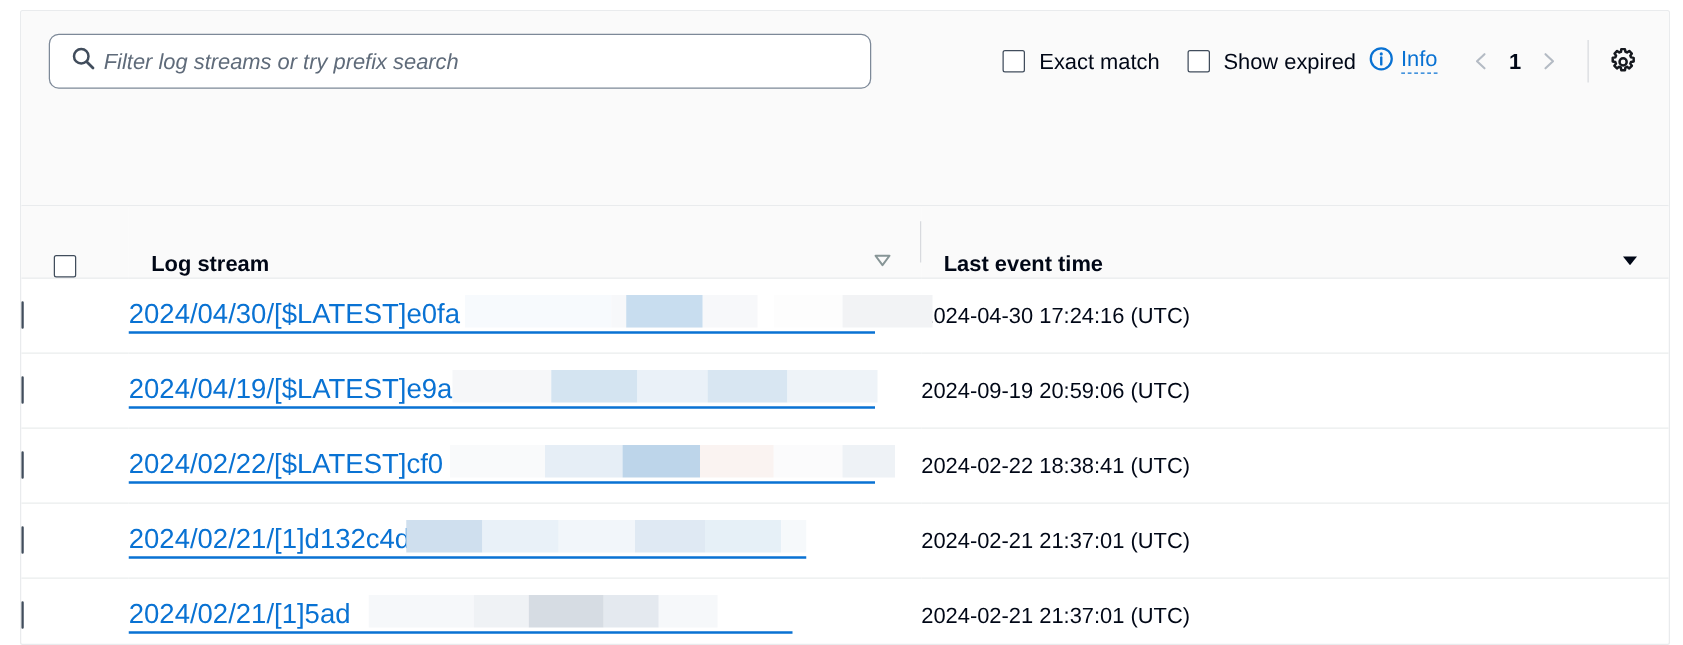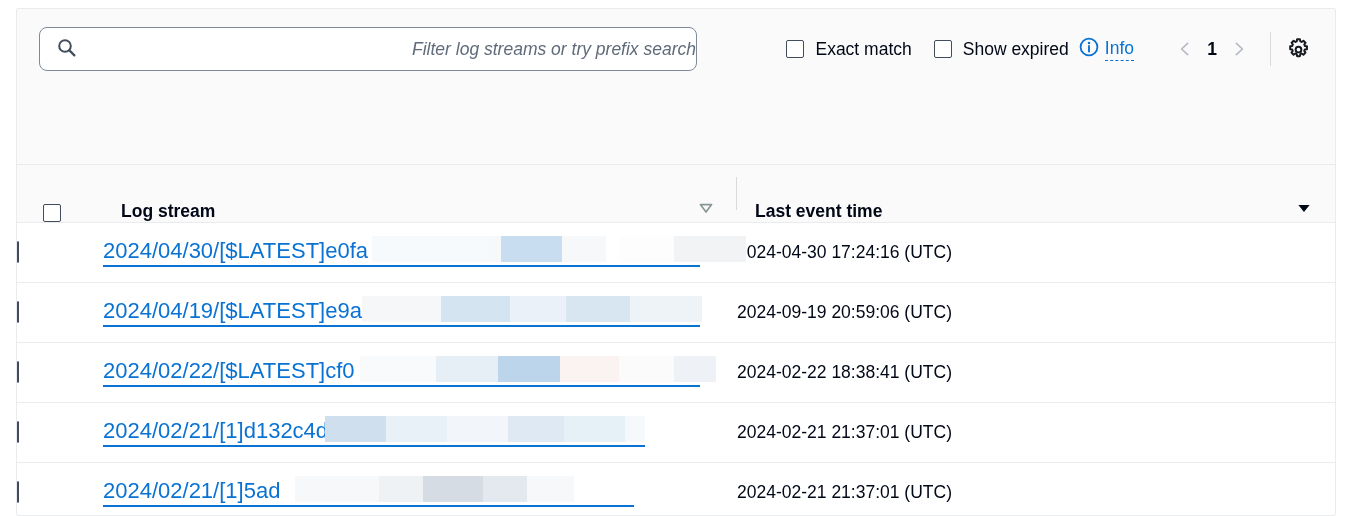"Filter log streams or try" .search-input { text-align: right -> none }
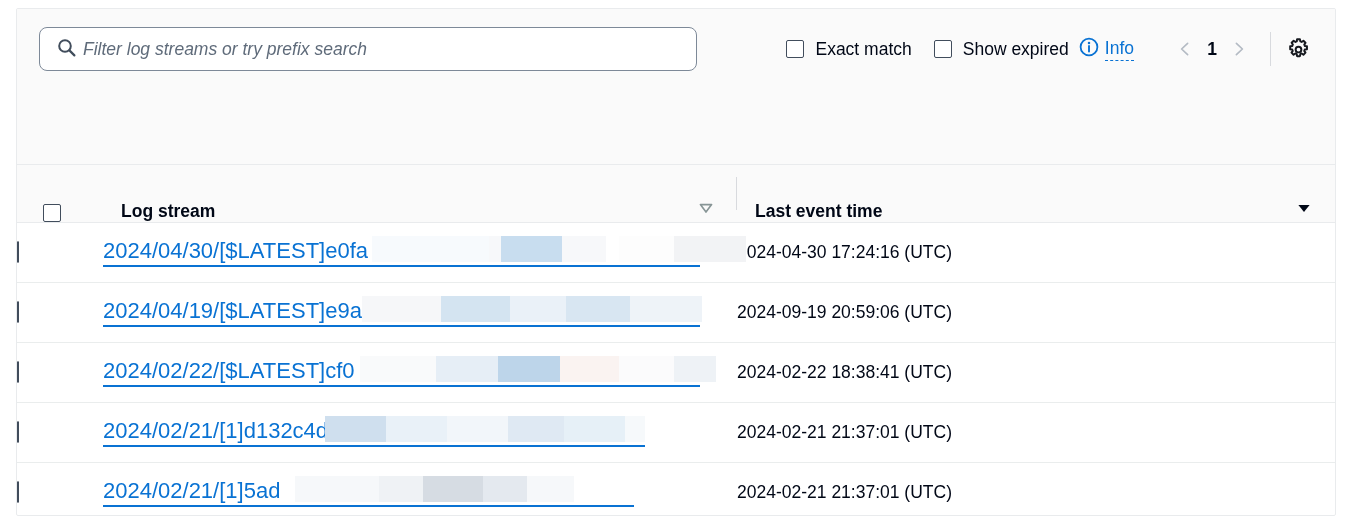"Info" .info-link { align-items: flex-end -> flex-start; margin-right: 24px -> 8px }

☆ ☆ ☆ ☆ ☆ ☆ ☆

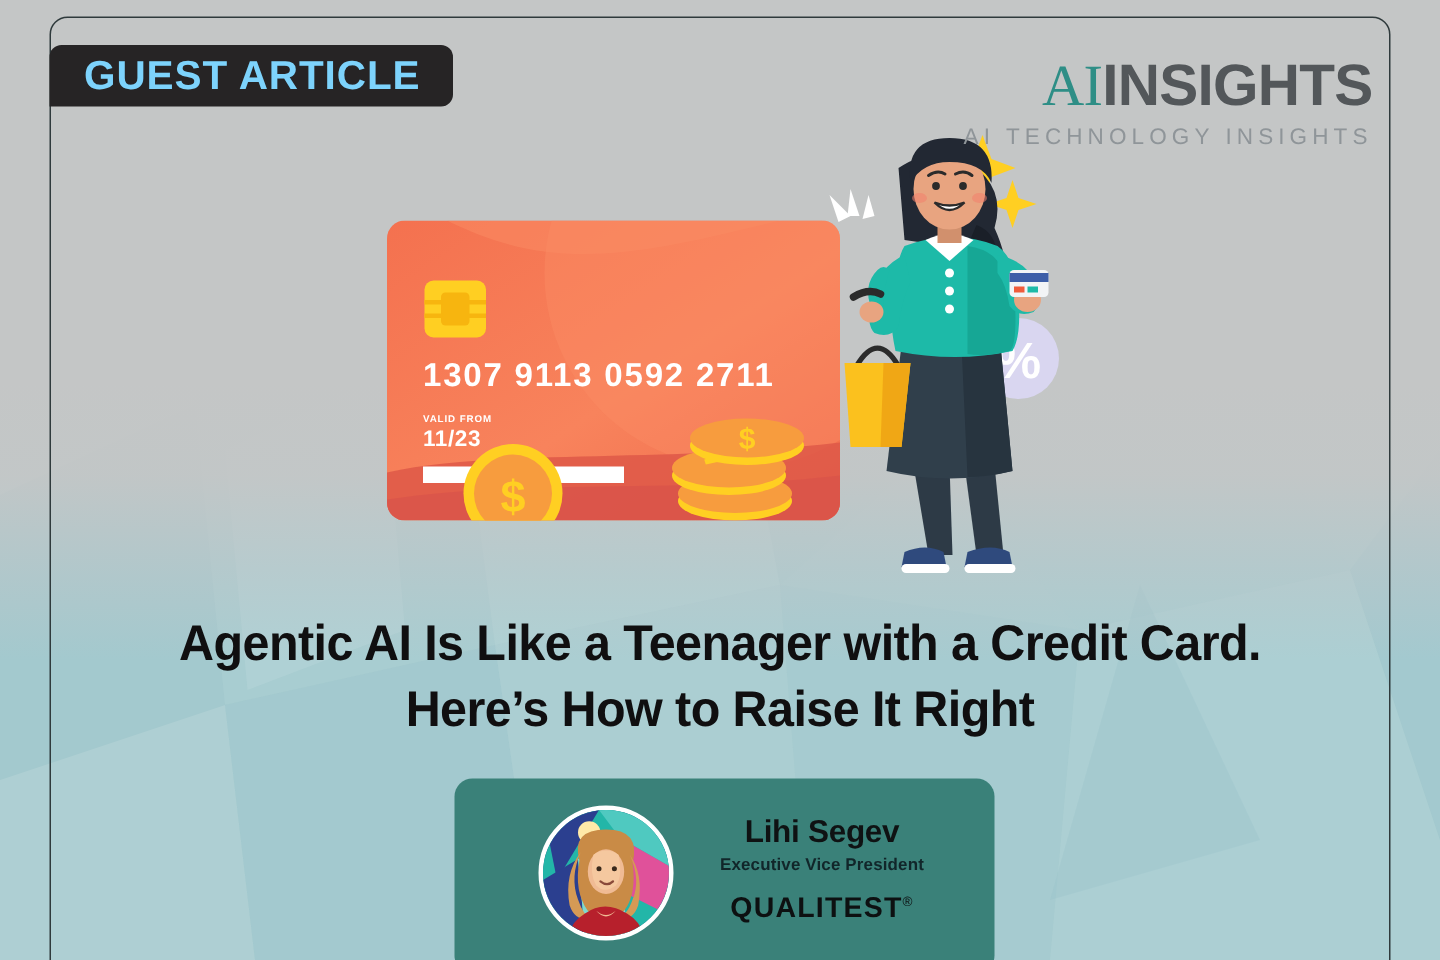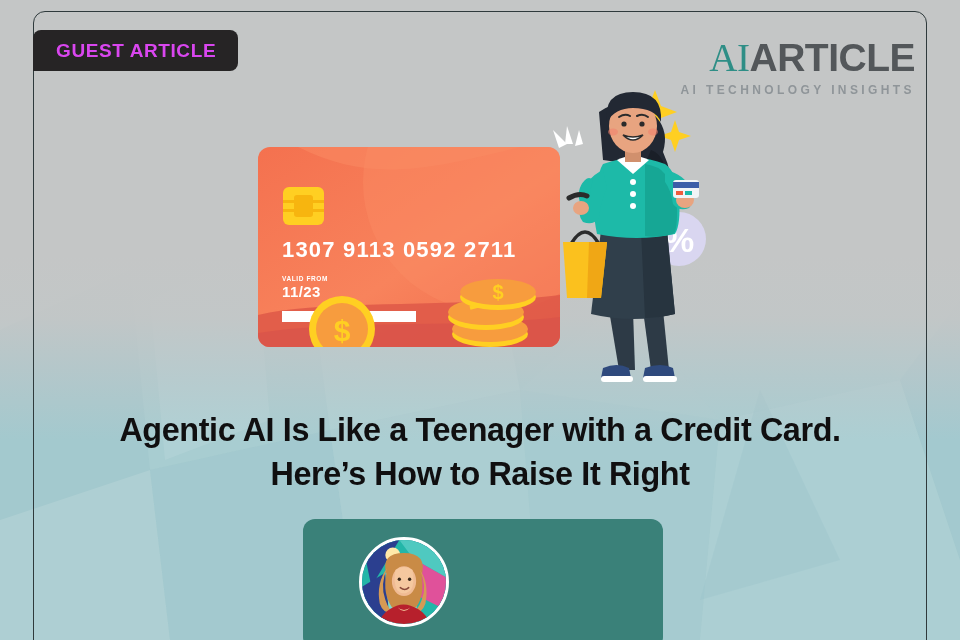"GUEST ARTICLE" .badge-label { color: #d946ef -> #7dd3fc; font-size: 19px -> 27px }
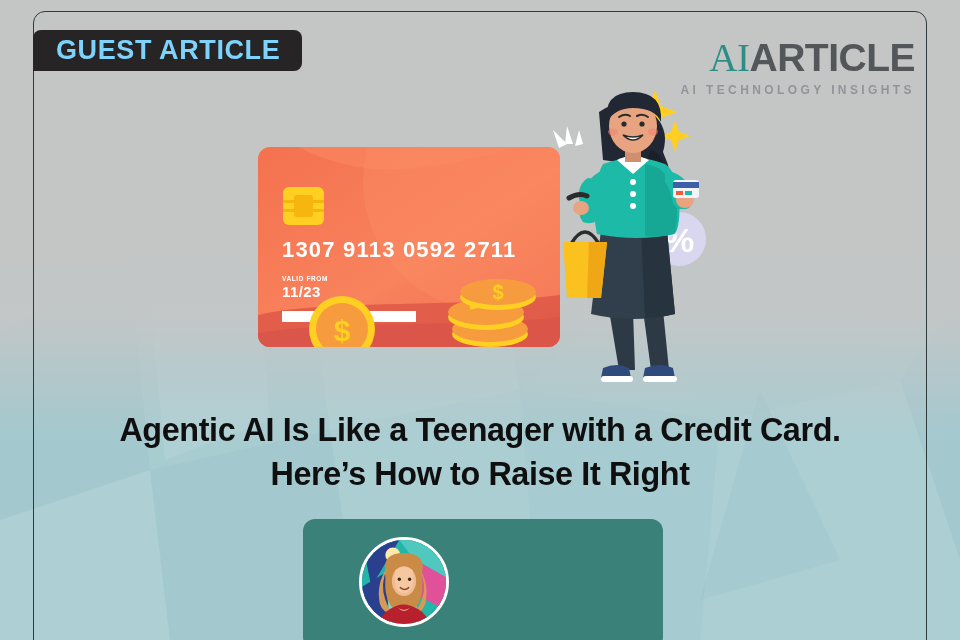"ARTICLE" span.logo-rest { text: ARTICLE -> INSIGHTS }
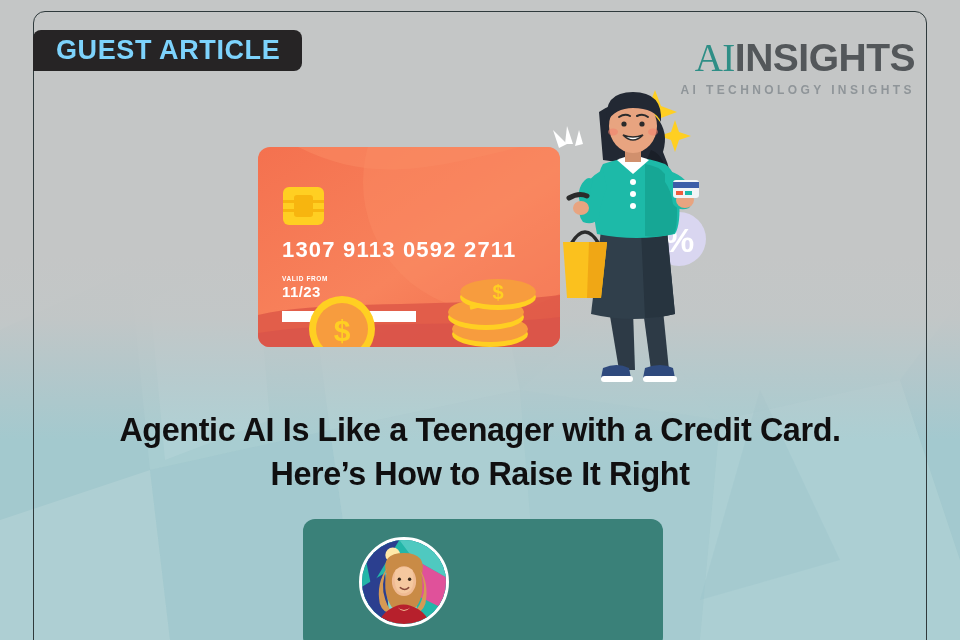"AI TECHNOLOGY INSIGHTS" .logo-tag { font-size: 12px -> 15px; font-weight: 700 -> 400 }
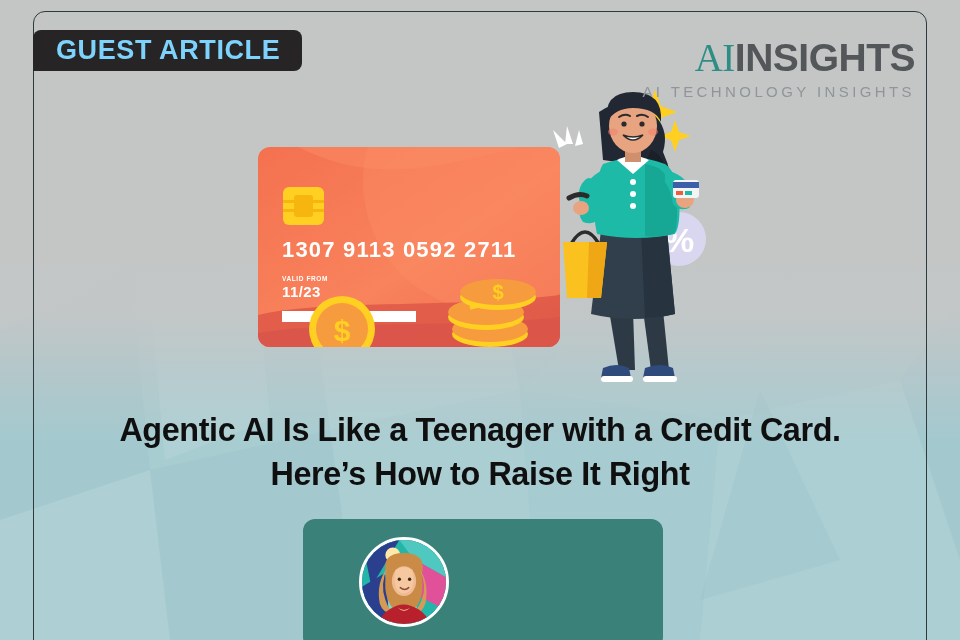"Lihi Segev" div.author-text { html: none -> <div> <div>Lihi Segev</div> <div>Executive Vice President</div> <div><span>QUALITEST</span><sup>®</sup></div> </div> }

☆ ☆ ☆ ☆ ☆ ☆ ☆

What you should do |
When you reach the line with "log streams or" in the records above, start writing out each line exactly, and stop after the line with "align-items: flex-end ->". Pictures stay out.

Problem solution |
"Filter log streams or try" .search-input { text-align: right -> none }
"Info" .info-link { align-items: flex-end -> flex-start; margin-right: 24px -> 8px }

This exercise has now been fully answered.